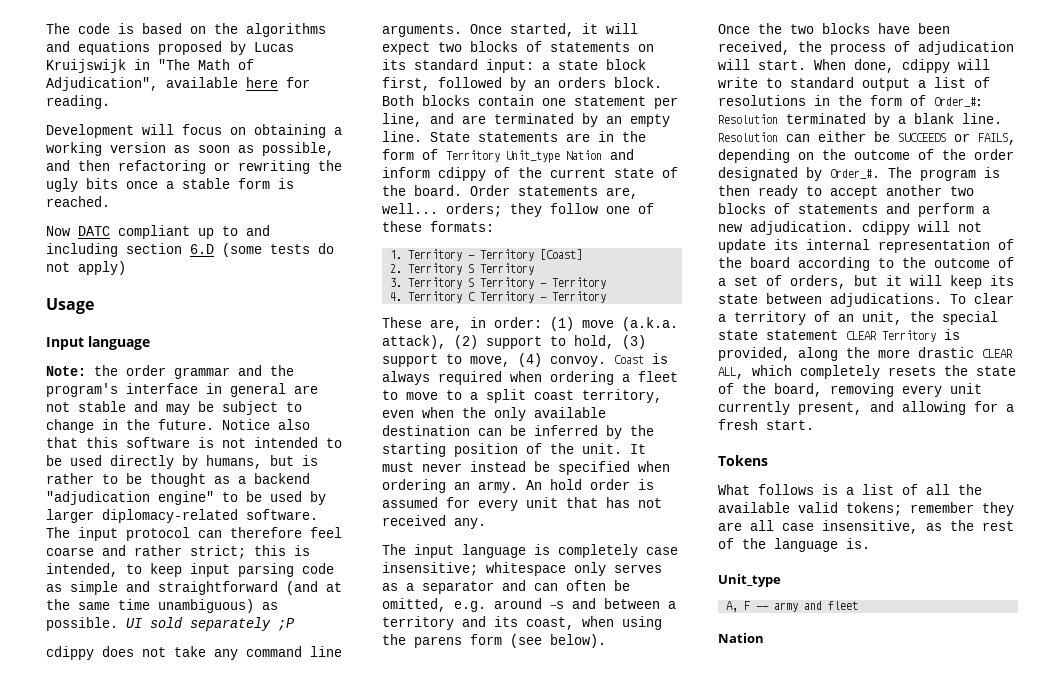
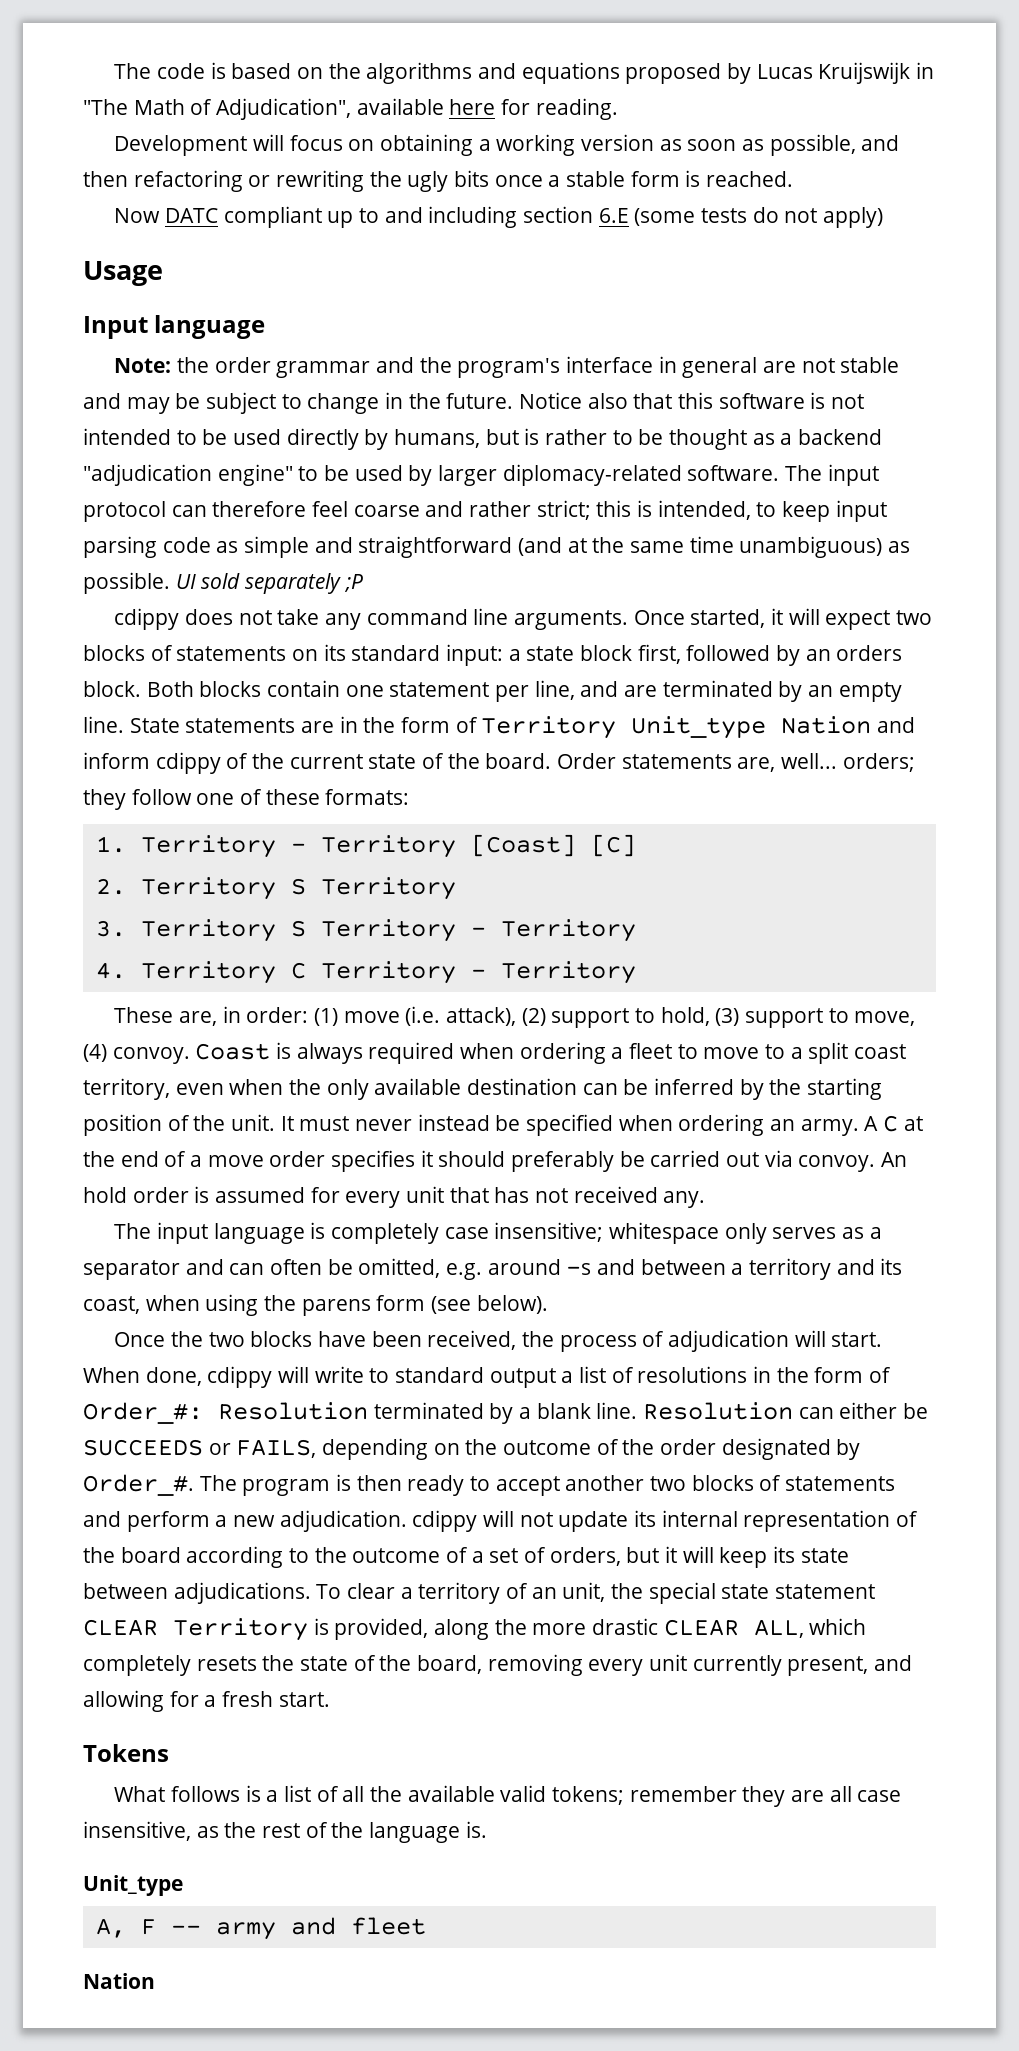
- Now DATC compliant up to and including section 6.D (some tests do not apply)
+ Now DATC compliant up to and including section 6.E (some tests do not apply)
- 1. Territory - Territory [Coast]
+ 1. Territory - Territory [Coast] [C]
- These are, in order: (1) move (a.k.a. attack), (2) support to hold, (3) support to move, (4) convoy.
+ These are, in order: (1) move (i.e. attack), (2) support to hold, (3) support to move, (4) convoy.
+ A C at the end of a move order specifies it should preferably be carried out via convoy.

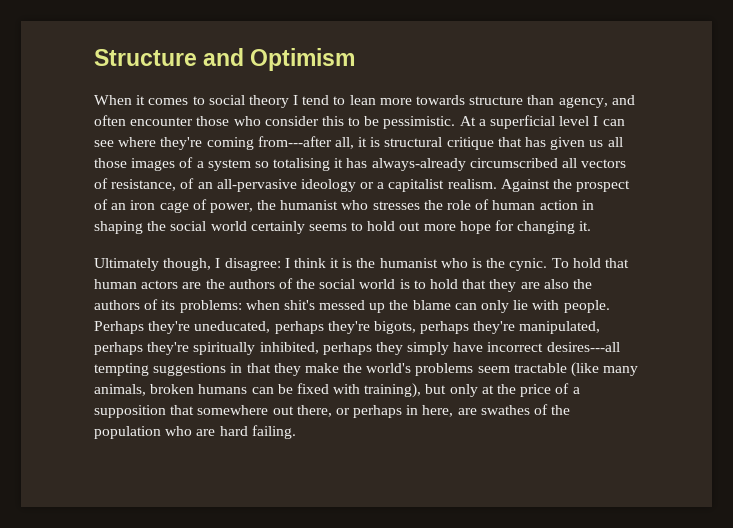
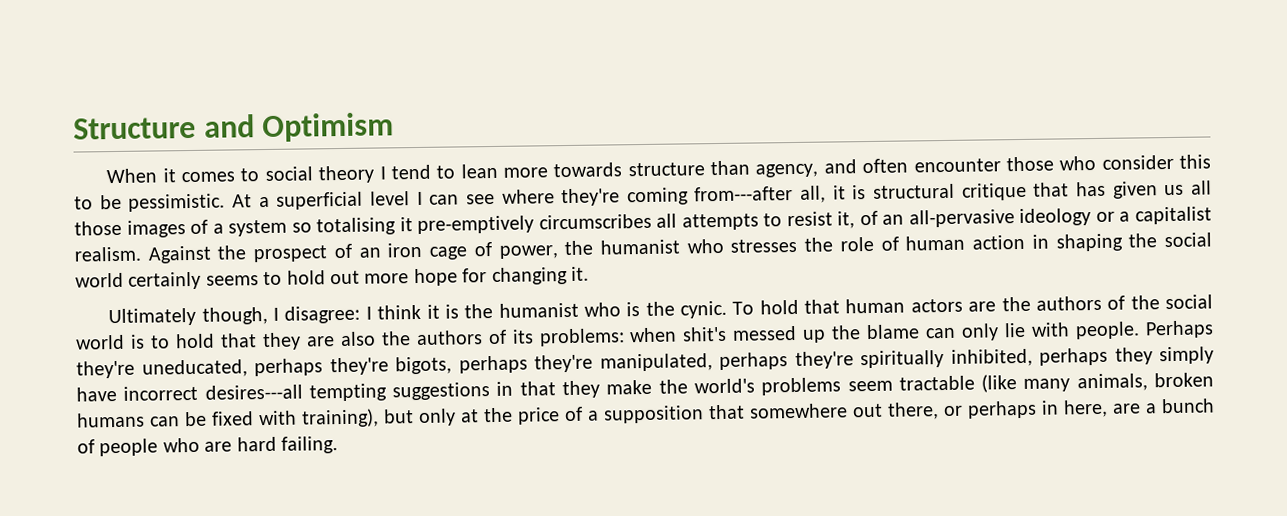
- At a superficial level I can see where they're coming from---after all, it is structural critique that has given us all those images of a system so totalising it has always-already circumscribed all vectors of resistance, of an all-pervasive ideology or a capitalist realism.
+ At a superficial level I can see where they're coming from---after all, it is structural critique that has given us all those images of a system so totalising it pre-emptively circumscribes all attempts to resist it, of an all-pervasive ideology or a capitalist realism.
- Perhaps they're uneducated, perhaps they're bigots, perhaps they're manipulated, perhaps they're spiritually inhibited, perhaps they simply have incorrect desires---all tempting suggestions in that they make the world's problems seem tractable (like many animals, broken humans can be fixed with training), but only at the price of a supposition that somewhere out there, or perhaps in here, are swathes of the population who are hard failing.
+ Perhaps they're uneducated, perhaps they're bigots, perhaps they're manipulated, perhaps they're spiritually inhibited, perhaps they simply have incorrect desires---all tempting suggestions in that they make the world's problems seem tractable (like many animals, broken humans can be fixed with training), but only at the price of a supposition that somewhere out there, or perhaps in here, are a bunch of people who are hard failing.

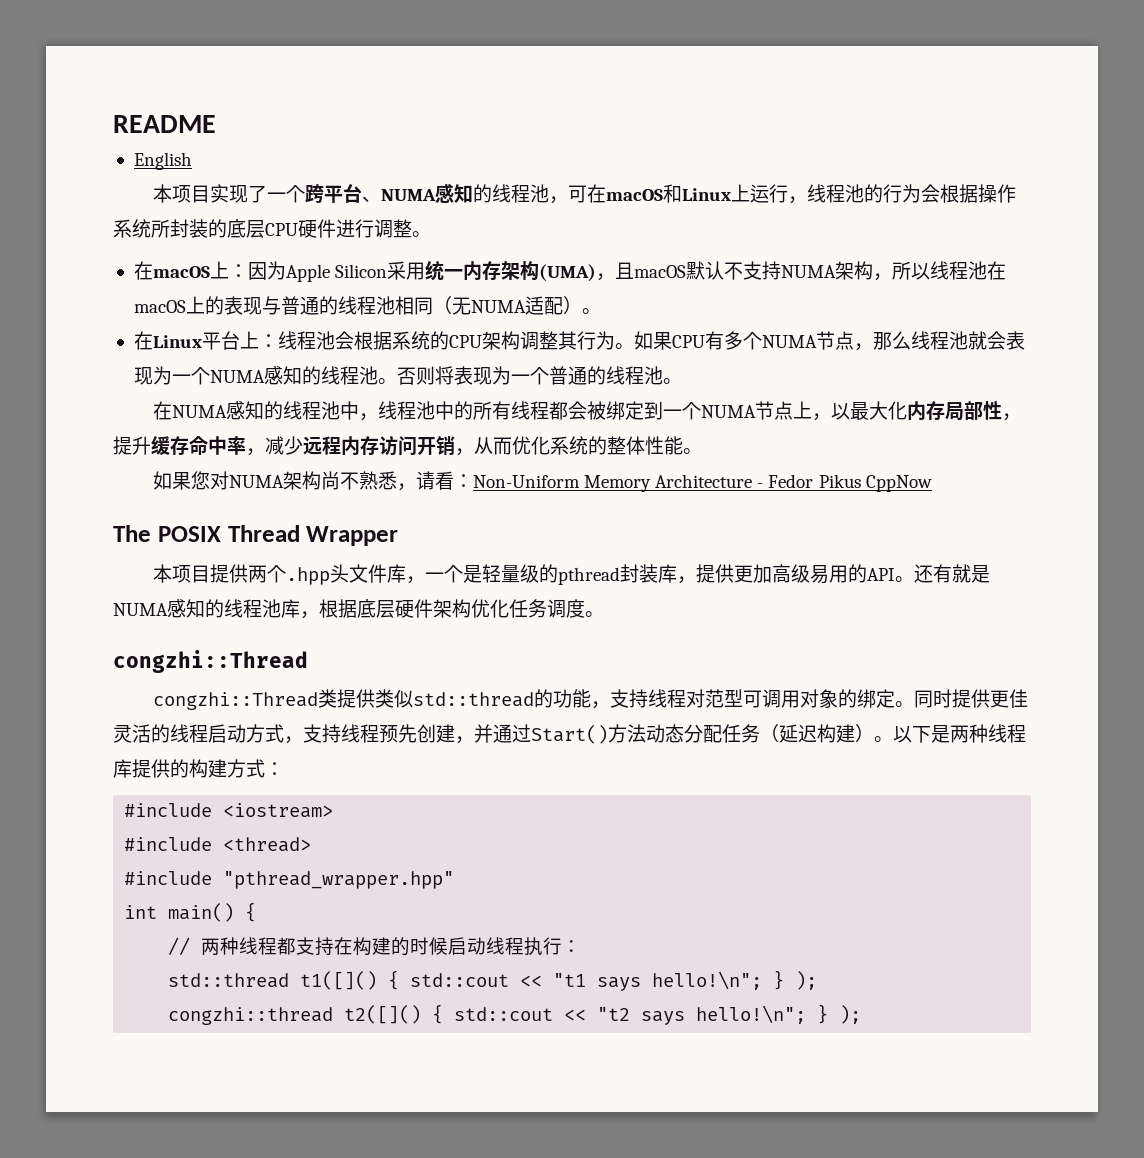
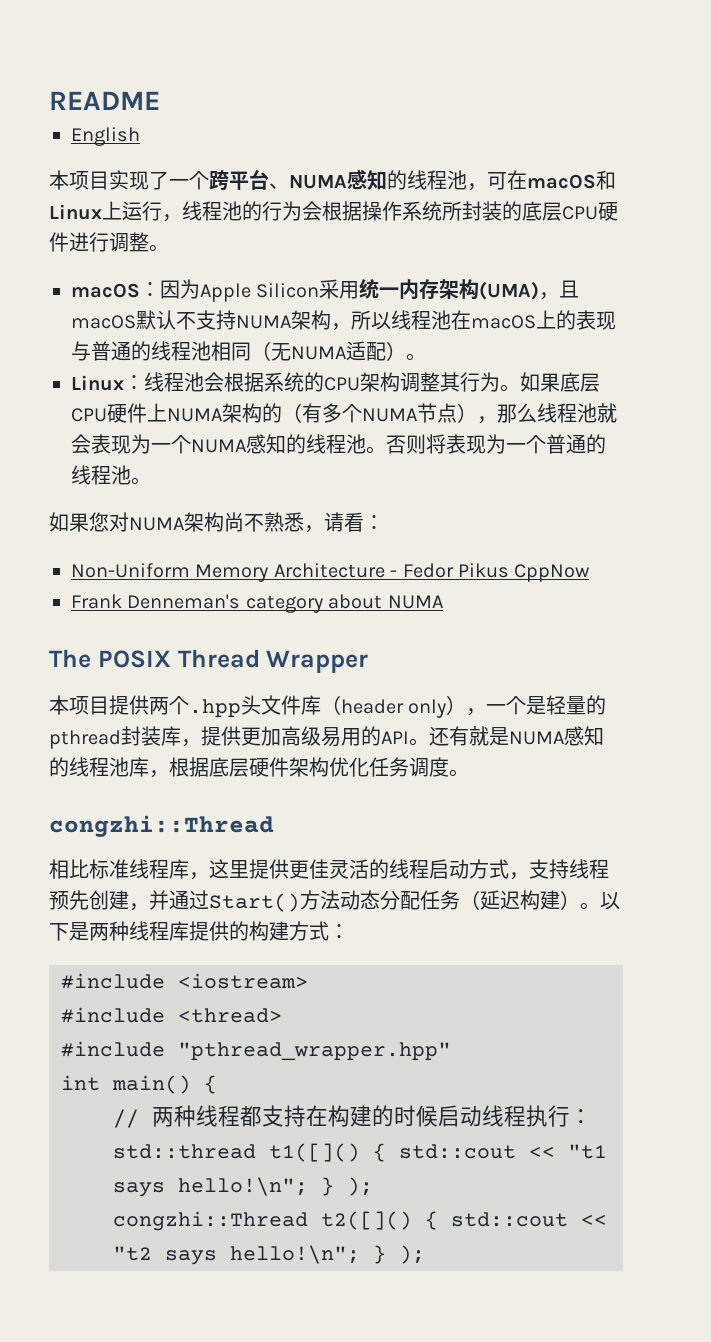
- 在macOS上：因为Apple Silicon采用统一内存架构(UMA)，且macOS默认不支持NUMA架构，所以线程池在macOS上的表现与普通的线程池相同（无NUMA适配）。
+ macOS：因为Apple Silicon采用统一内存架构(UMA)，且macOS默认不支持NUMA架构，所以线程池在macOS上的表现与普通的线程池相同（无NUMA适配）。
- 在Linux平台上：线程池会根据系统的CPU架构调整其行为。
+ Linux：线程池会根据系统的CPU架构调整其行为。
- 如果CPU有多个NUMA节点，那么线程池就会表现为一个NUMA感知的线程池。
+ 如果底层CPU硬件上NUMA架构的（有多个NUMA节点），那么线程池就会表现为一个NUMA感知的线程池。
- 在NUMA感知的线程池中，线程池中的所有线程都会被绑定到一个NUMA节点上，以最大化内存局部性，提升缓存命中率，减少远程内存访问开销，从而优化系统的整体性能。
- 如果您对NUMA架构尚不熟悉，请看：Non-Uniform Memory Architecture - Fedor Pikus CppNow
+ 如果您对NUMA架构尚不熟悉，请看：
+ Non-Uniform Memory Architecture - Fedor Pikus CppNow
+ Frank Denneman's category about NUMA
- 本项目提供两个.hpp头文件库，一个是轻量级的pthread封装库，提供更加高级易用的API。
+ 本项目提供两个.hpp头文件库（header only），一个是轻量的pthread封装库，提供更加高级易用的API。
- congzhi::Thread类提供类似std::thread的功能，支持线程对范型可调用对象的绑定。同时提供更佳灵活的线程启动方式，支持线程预先创建，并通过Start()方法动态分配任务（延迟构建）。
+ 相比标准线程库，这里提供更佳灵活的线程启动方式，支持线程预先创建，并通过Start()方法动态分配任务（延迟构建）。
- congzhi::thread t2([]() { std::cout << "t2 says hello!\n"; } );
+ congzhi::Thread t2([]() { std::cout << "t2 says hello!\n"; } );

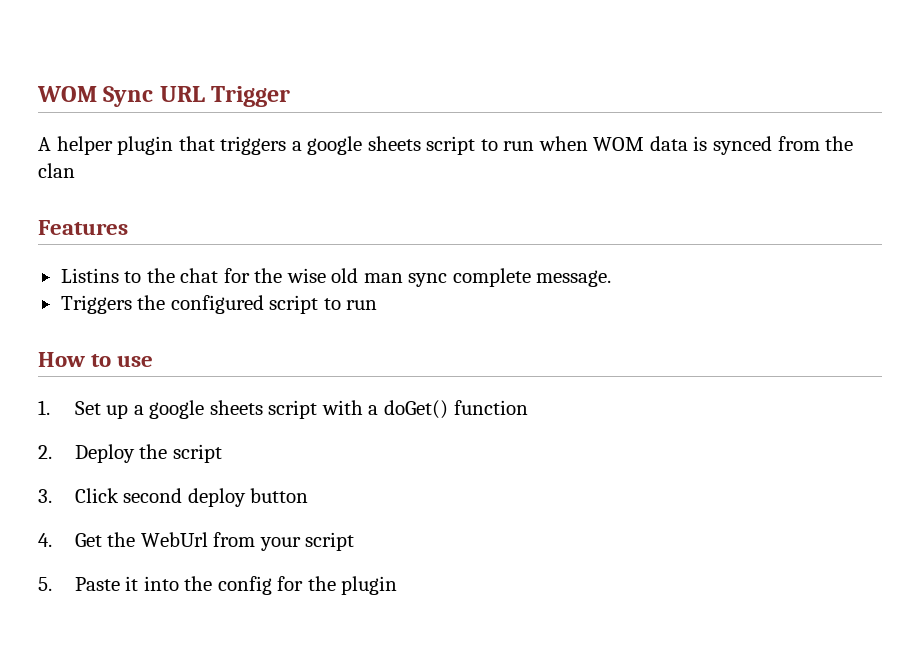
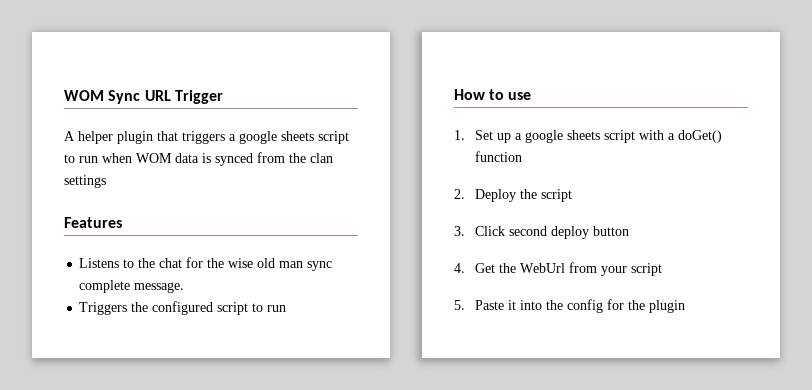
- A helper plugin that triggers a google sheets script to run when WOM data is synced from the clan
+ A helper plugin that triggers a google sheets script to run when WOM data is synced from the clan settings
- Listins to the chat for the wise old man sync complete message.
+ Listens to the chat for the wise old man sync complete message.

● What you need to do
Write out again, word for word, only the lines from the one with "- congzhi::thread t2([]()" through the last line of the material, and omit each picture.

● Written response
- congzhi::thread t2([]() { std::cout << "t2 says hello!\n"; } );
+ congzhi::Thread t2([]() { std::cout << "t2 says hello!\n"; } );

- A helper plugin that triggers a google sheets script to run when WOM data is synced from the clan
+ A helper plugin that triggers a google sheets script to run when WOM data is synced from the clan settings
- Listins to the chat for the wise old man sync complete message.
+ Listens to the chat for the wise old man sync complete message.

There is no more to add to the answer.